Heuristic:Arize ai Phoenix AIMD Concurrency Control
| Knowledge Sources | |
|---|---|
| Domains | Optimization, Evaluation |
| Last Updated | 2026-02-14 06:00 GMT |
Overview
AIMD (Additive Increase/Multiplicative Decrease) concurrency controller that dynamically adjusts parallel worker count during batch evaluations based on error feedback.
Description
The `ConcurrencyController` in the executor infrastructure uses the AIMD algorithm (similar to TCP congestion control) to dynamically adjust how many concurrent workers process LLM evaluation tasks. When no errors occur, the number of active workers slowly increases (additive increase by +0.5 per window). When errors or timeouts occur, the concurrency target is halved (multiplicative decrease by 0.5). A collapse mechanism rapidly drops concurrency to 1 if multiple errors occur within a short window (default: 2 errors in 15 seconds).

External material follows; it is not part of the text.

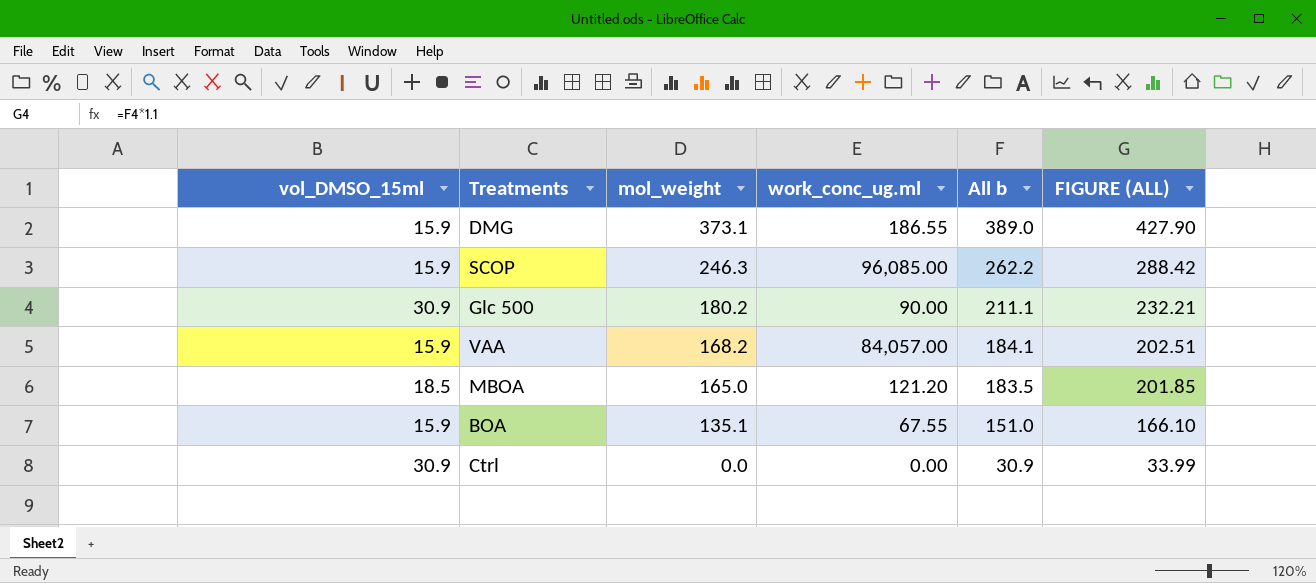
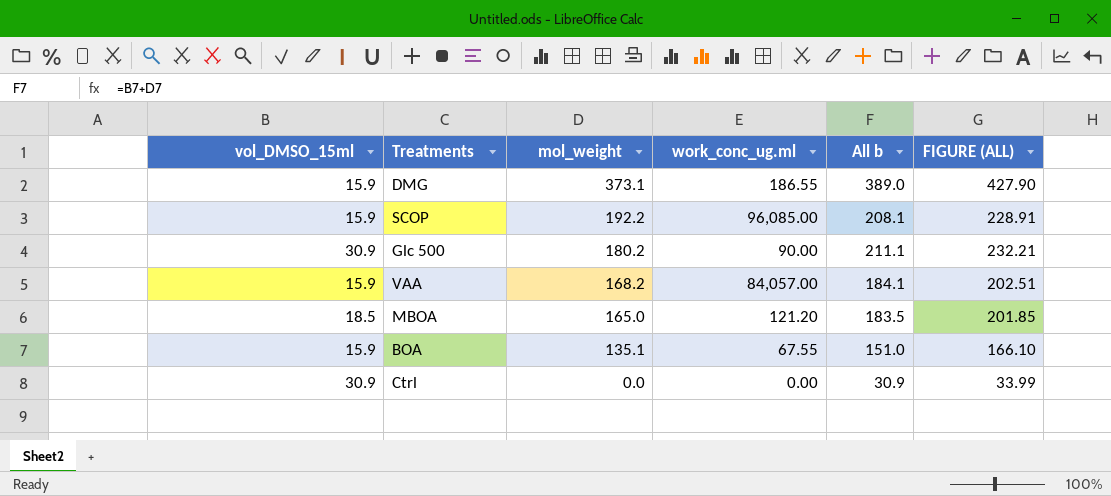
SCOP | mol_weight: 246.3 -> 192.2
SCOP | All b: 262.2 -> 208.1
SCOP | FIGURE (ALL): 288.42 -> 228.91

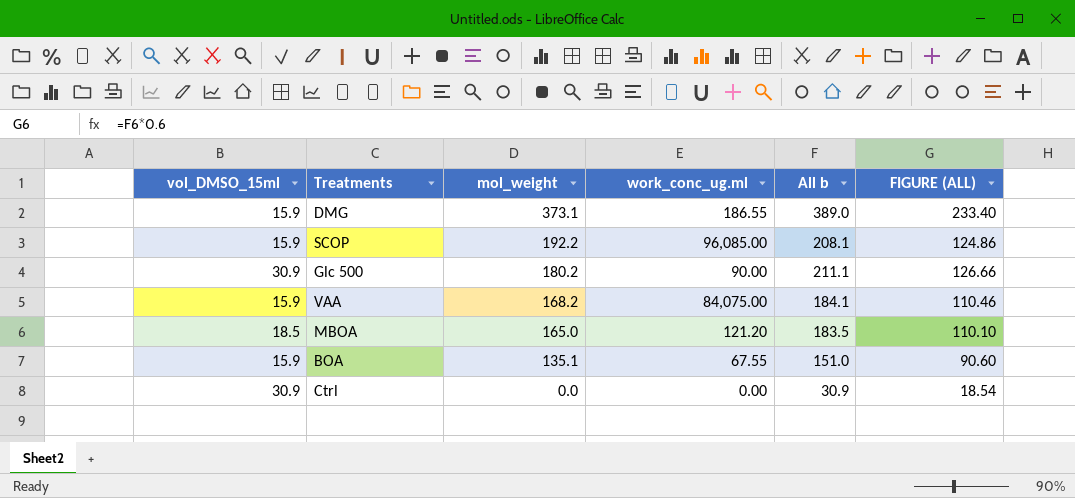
column FIGURE (ALL) | formula: [All b] * 1.1 -> [All b] * 0.6
VAA | work_conc_ug.ml: 84,057.00 -> 84,075.00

Workers above the current target concurrency are gated: they do not dequeue tasks but instead sleep and periodically check if concurrency has increased enough for them to resume.
Usage
This heuristic is relevant when running batch LLM evaluations with the `AsyncExecutor`. Use this knowledge when:
- Deciding on the `concurrency` parameter for `llm_classify` or `run_experiment`
- Debugging why some workers appear idle during evaluation runs
- Understanding throughput fluctuations in long-running evaluation batches
The Insight (Rule of Thumb)
- Action: Set `concurrency` to the maximum number of parallel workers you want. The AIMD controller will use fewer workers when errors indicate the backend cannot handle full concurrency.
- Value: Default concurrency is 3. The controller starts all workers active and adjusts based on a 5-second feedback window.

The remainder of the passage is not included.